Well, here's the thing. You aren't going to get it.
So you'd do a damn site better in the future by just letting go of that massive bundle of anger that you seem to have there and actually treating new people that you meet with respect, instead of baing every impression you have on shit you've been through.
While you are on a roll get out and talk to more girls, just talk for the sake of chatting to new people. It doesn't have to be about something else happening or developing meaningful friendships/relationships, once you get used to talking to people you will become more chatty naturally and you'll be less nervous about it.
I could get it. But I'm not ready to cross that line yet.
I always treat new people with respect. I always respond if they speak to me or and try to help out if I can. That is, untill they screw me over. Then I add them to a certain list that seems to be getting longer.
Loads of things have been done to me and it's far too depressing to get into. Watching complete assholes always getting the girls just makes everything worse.
I ought to try that really. But I have this worry about being misleading or something. Well, I have a lot of worries, I think far too much you see.
i feel like that sometimes. that and worrying i'll fuck everything up if i open my mouth again so i just shut up. and then its back to square one.
still lifeless, at least thats something positive in your life.
What was that quote? Something about its better to have people think your stupid rather than open your mouth and remove all doubt?
most people talk more than me and MY GOD they are stupid.
Personally I think its better to take a risk. Sometimes I do things on impulse and look very stupid but I'm happy. I'd rather look stupid every now and again now than risk looking back in 20 years time with a whole lot of regret.
I suppose everyone has to weigh the two up and decide which risk is worse.
It's called confidence I think?
Why?
The clue is in the fact that you sit by "watching" these men be successful with the opposite sex; I'll give you a hint - girls don't just fall into your lap unless you trip them up or are paying a handsome amount for the pleasure.
Wise up!
not everyone. but MOST people are twats. i know very few people who aren't but hey that's my opinion. i'm just saying thats what it seems like.
it's not the world thats out of order. its me. i'm not stupid. and i know why i'm such a failure. it soesnt change my opinion that a lot of real dickheads always get the girl.
Sorry. What I meant was:
It's not the arseholes that get girls; it's the confident ones.
No, "most people" aren't anything. Most of the people you've met may have been unpleasant, and most of the blokes you must've witnessed being successful on the pull may well be twats but that's no reflection on the world or on confident men or on women for that matter.
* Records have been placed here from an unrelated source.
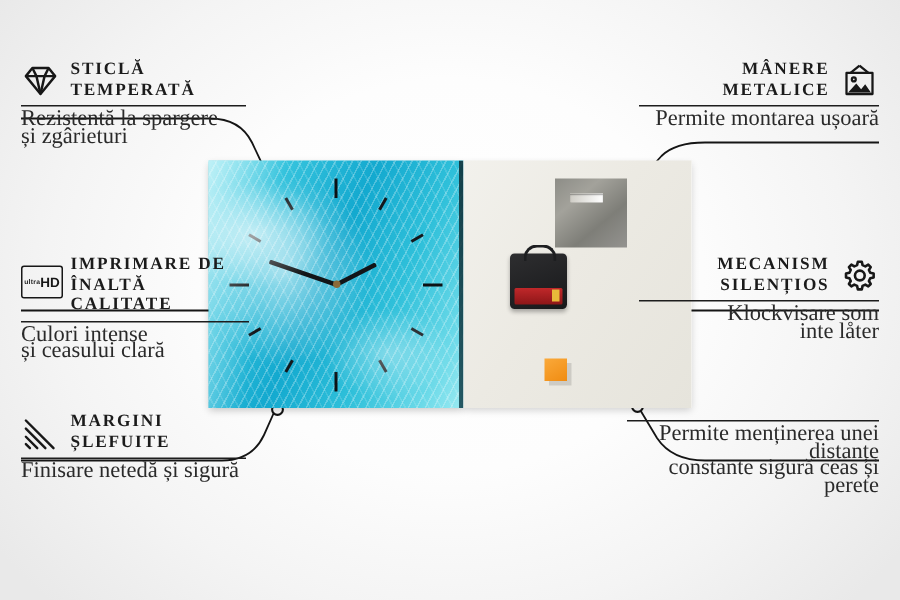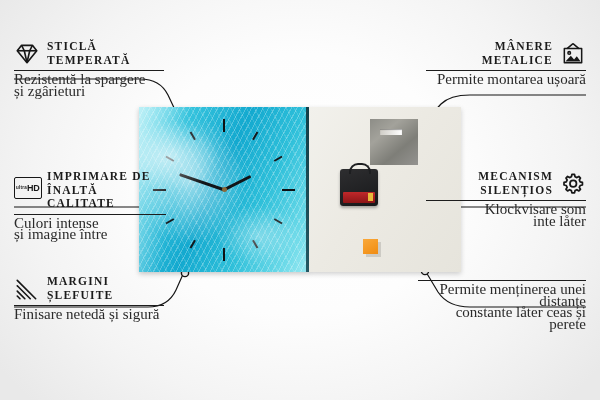--- a/index.html
+++ b/index.html
@@ -224,7 +224,7 @@
     </div>
     <div class="rule"></div>
     <div class="desc">Culori intense</div>
-    <div class="desc">și imagine între</div>
+    <div class="desc">și ceasului clară</div>
   </div>
 
   <div class="callout" style="left:14px;top:275px;width:150px;">

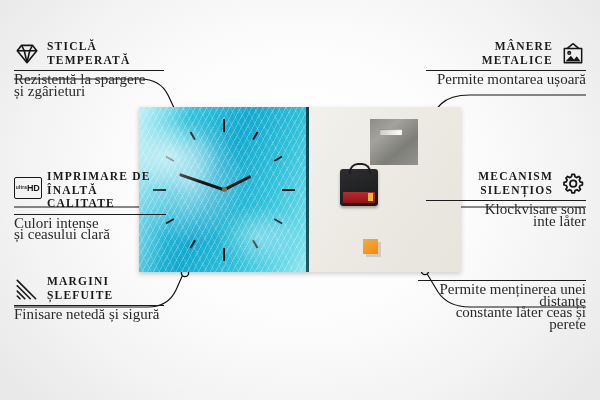--- a/index.html
+++ b/index.html
@@ -286,7 +286,7 @@
   <div class="callout" style="right:14px;top:277px;width:168px;">
     <div class="rule"></div>
     <div class="desc r">Permite menținerea unei distanțe</div>
-    <div class="desc r">constante låter ceas și perete</div>
+    <div class="desc r">constante sigură ceas și perete</div>
   </div>
 
 </div>

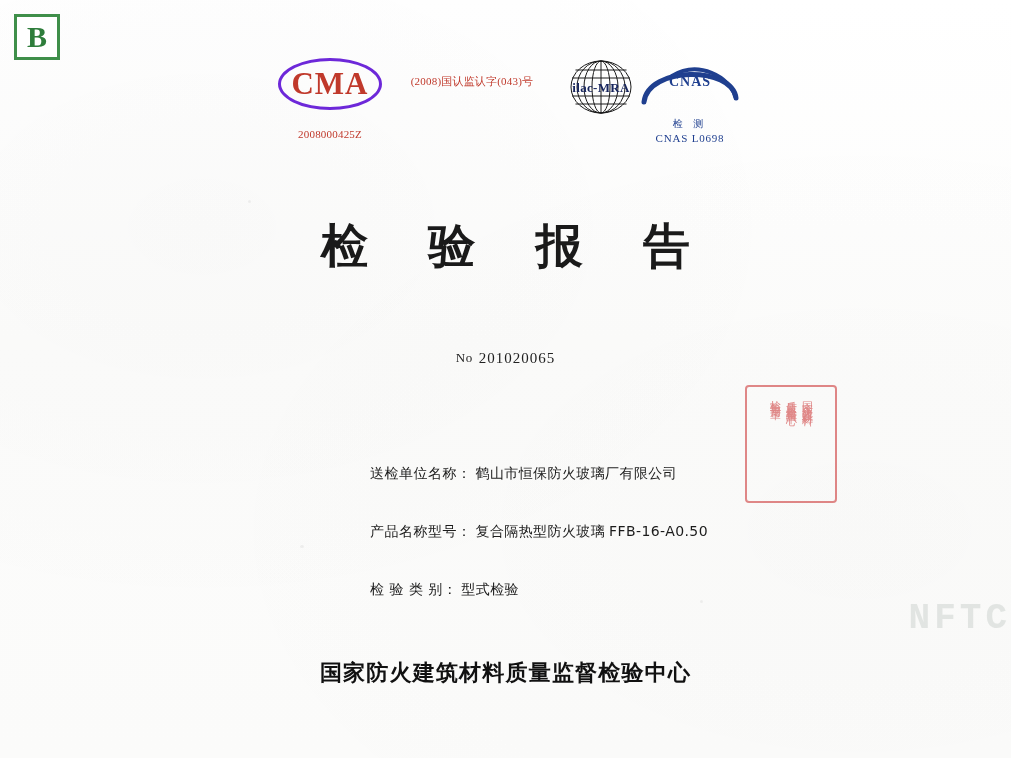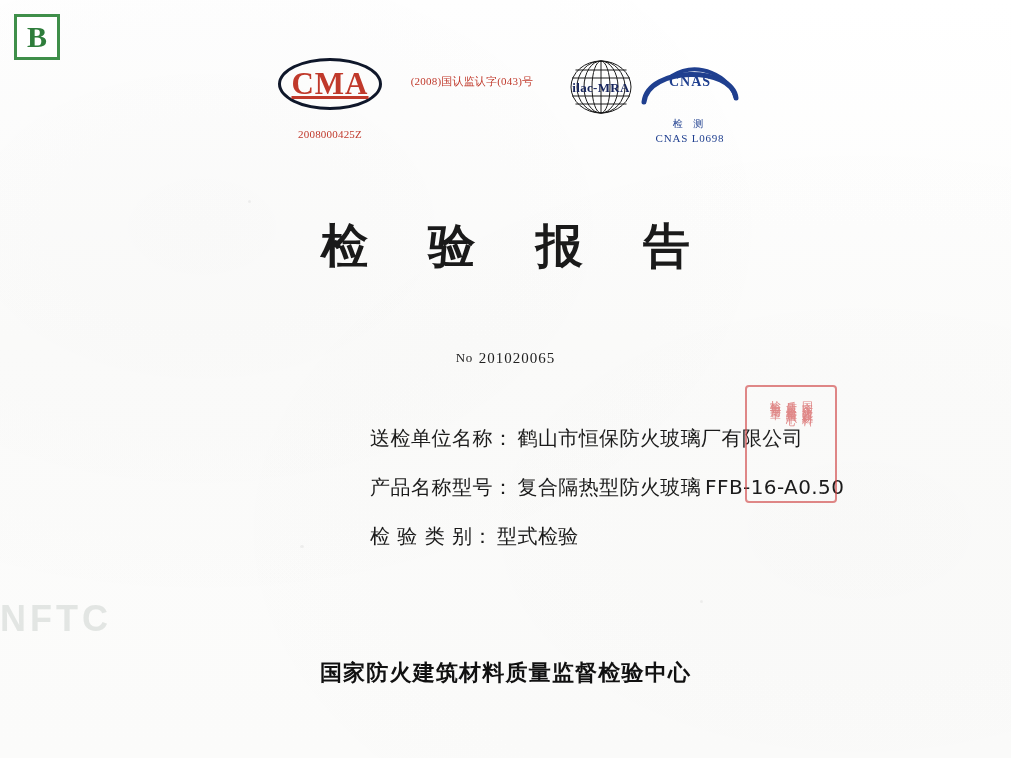--- a/index.html
+++ b/index.html
@@ -88,7 +88,7 @@
     width: 104px;
     height: 52px;
     margin: 0 auto;
-    border: 3px solid #0f172a;
+    border: 3px solid #6d28d9;
     border-radius: 50% / 50%;
     box-sizing: border-box;
     display: flex;
@@ -99,7 +99,6 @@
     font-size: 31px;
     color: #c0392b;
     letter-spacing: 1px;
-    text-decoration: underline;
   }
   #mark-cma .mark-caption { margin-top: 18px; }
 

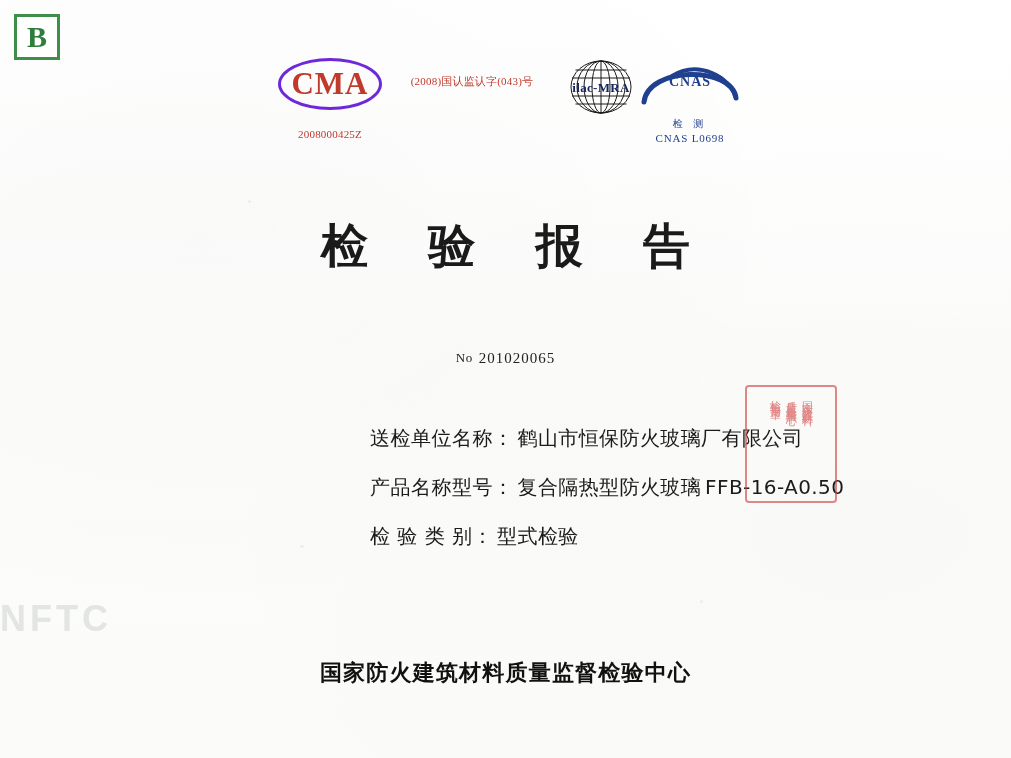--- a/index.html
+++ b/index.html
@@ -254,8 +254,9 @@
     align-items: baseline;
     margin-bottom: 22px;
     font-family: "DejaVu Sans", sans-serif;
-    font-size: 20px;
+    font-size: 14px;
     color: #1b1b1b;
+    margin-top: 40px;
   }
   .field-label {
     white-space: nowrap;

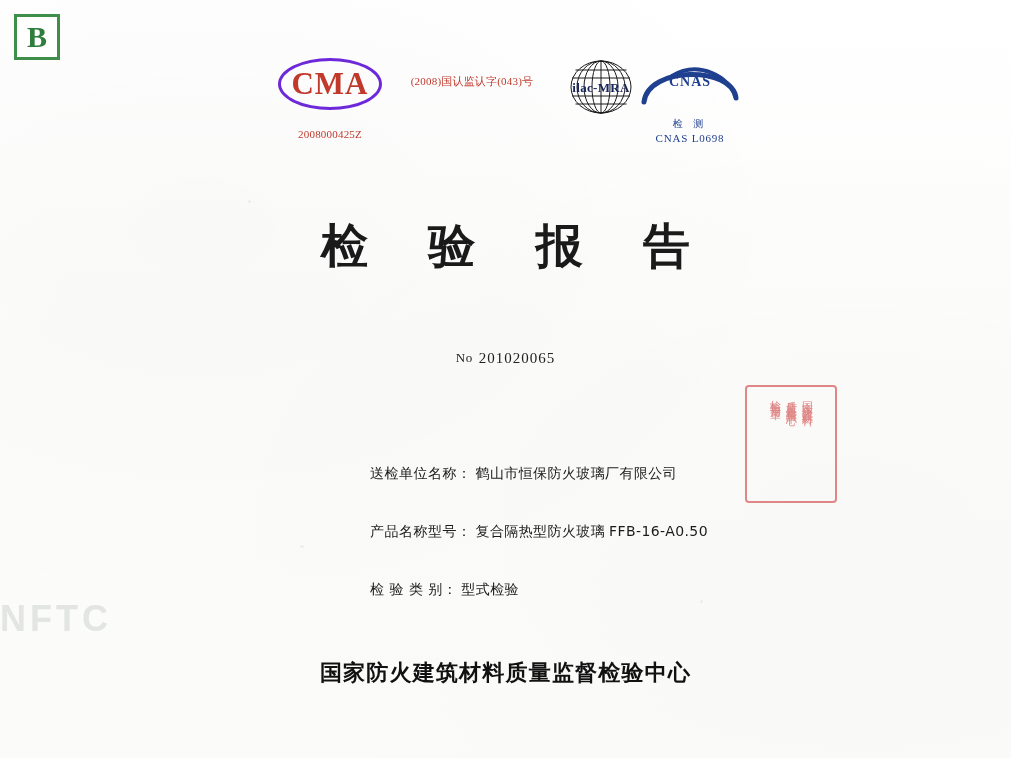--- a/index.html
+++ b/index.html
@@ -233,8 +233,8 @@
     position: absolute;
     left: 0; right: 0;
     top: 598px;
-    text-align: left;
-    font-family: Liberation Sans, sans-serif;
+    text-align: right;
+    font-family: Liberation Mono, monospace;
     font-weight: bold;
     font-size: 36px;
     color: rgba(205, 212, 208, 0.55);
I know it probably does seem like that - I'm sure we've all had thoughts along those lines from time to time - but it's really not. Maybe you need to start socialising in different places, and looking at the world and the people who live in it with a more open-minded view.
I don't know about other aspects of your life, but not being able to get a girlfriend or inspire female interest at the moment doesn't mean you're a failure at all. Coming around from that way of thinking is half the battle. Not every female wants a man whose cup runneth over with confidence but I can assure you that none want one who considers himself a failure. What's attractive about that?
You need to understand that the whole world of attraction/dating/shagging/whatever isn't like a fairytale. You see these men being successful and pulling and immediately think that their brave heart has won fair maiden, maybe you need to realise that not every woman is this prize that you would want and [I can't believe I'm saying this, but ] take these women down from the pedestals you have them on. I get the feeling you're pursuing the wrong kinds of women, if any pursuit takes place at all.